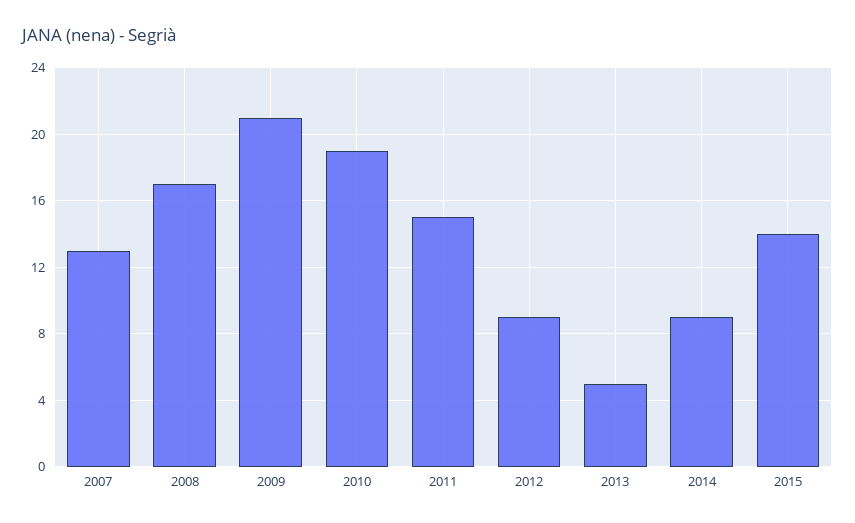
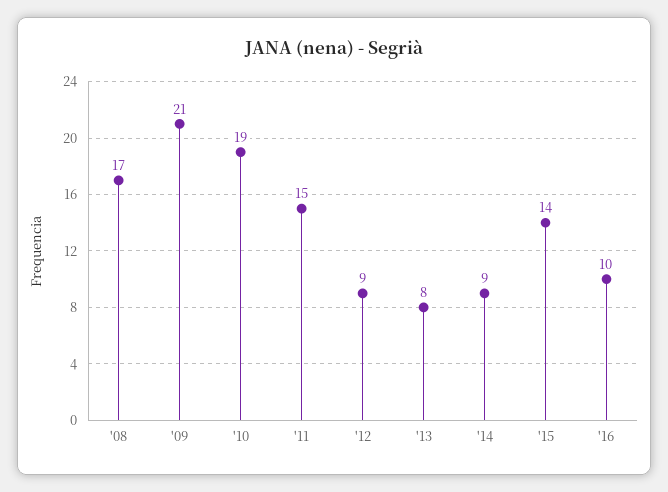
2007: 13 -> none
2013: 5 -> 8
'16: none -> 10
* * *
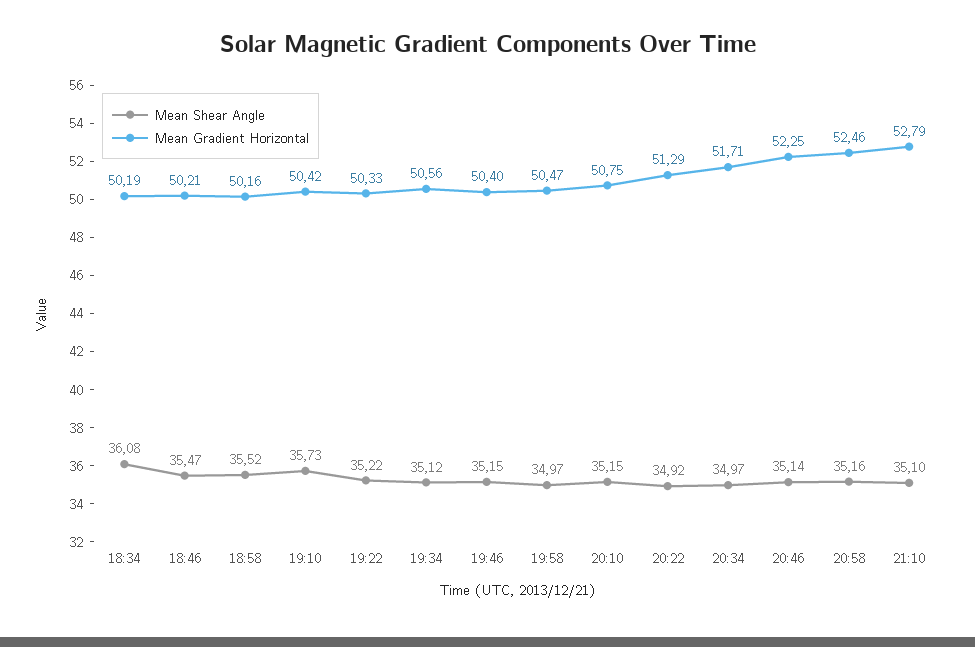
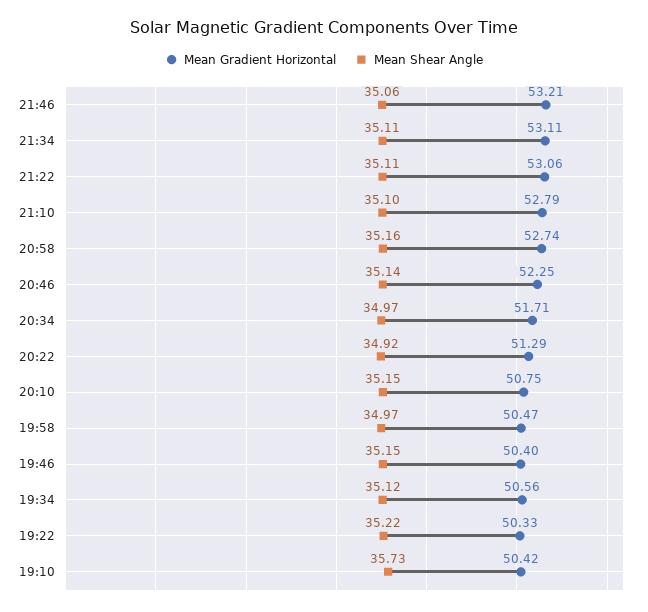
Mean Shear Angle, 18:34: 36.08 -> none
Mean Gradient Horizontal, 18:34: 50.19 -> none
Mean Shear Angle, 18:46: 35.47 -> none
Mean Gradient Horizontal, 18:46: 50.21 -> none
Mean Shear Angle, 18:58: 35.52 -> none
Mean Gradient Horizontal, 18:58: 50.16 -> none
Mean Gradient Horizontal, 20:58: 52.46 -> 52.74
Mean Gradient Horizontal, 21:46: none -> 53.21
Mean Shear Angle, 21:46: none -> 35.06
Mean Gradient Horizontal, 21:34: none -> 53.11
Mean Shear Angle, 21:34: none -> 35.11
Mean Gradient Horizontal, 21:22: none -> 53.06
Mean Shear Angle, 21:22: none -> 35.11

* INSTRUCTIONS FOR THE TASK
Please write out, exactly as they appear above, only the lines in the stretch from the line with "Mean Gradient Horizontal, 21:34: none" through the line with "Mean Shear Angle, 21:22: none -> 35.11".

* WRITTEN SOLUTION
Mean Gradient Horizontal, 21:34: none -> 53.11
Mean Shear Angle, 21:34: none -> 35.11
Mean Gradient Horizontal, 21:22: none -> 53.06
Mean Shear Angle, 21:22: none -> 35.11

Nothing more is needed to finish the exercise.